Georgian crescent in Wisbech, Cambridgeshire

The Crescent consists of rows of terraced houses and religious buildings laid out as a circus in the town of Wisbech, England. Initiated by the developer Joseph Medworth and built between 1794 and c1815, it is a rare examples of a Georgian circus to be found in the United Kingdom. Most properties have Grade I or Grade II listed building status. Although some changes have been made to the various sites over the years, much of the Georgian facade remains as it was when first built. This development now lies within the Wisbech Conservation Area.

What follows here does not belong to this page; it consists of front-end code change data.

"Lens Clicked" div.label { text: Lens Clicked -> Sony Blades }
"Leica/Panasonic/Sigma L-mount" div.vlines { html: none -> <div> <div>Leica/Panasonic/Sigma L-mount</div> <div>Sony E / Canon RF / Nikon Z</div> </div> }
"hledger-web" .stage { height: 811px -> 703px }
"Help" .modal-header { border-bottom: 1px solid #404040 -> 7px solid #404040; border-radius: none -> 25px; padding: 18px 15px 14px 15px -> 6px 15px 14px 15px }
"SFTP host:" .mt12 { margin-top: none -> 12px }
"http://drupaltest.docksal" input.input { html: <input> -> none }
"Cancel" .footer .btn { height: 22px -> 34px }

Although locally referred to as The Crescent, the development consists of a circus including The Crescent, Union Place, Ely Place surrounding Medworth's former residence, the Regency period villa known as The Castle with two squares at either end (Museum Square and Castle Square). The museum was added in 1847 on a plot that had not belonged to Medworth. The two Places are separated by Market Street. This was created after Medworth bought from Mr John Powell a house that stood where the entrance to Market Street now is, and promptly demolished it. Later part of the Castle Estate was walled off to create a public space on which a war memorial was subsequently built.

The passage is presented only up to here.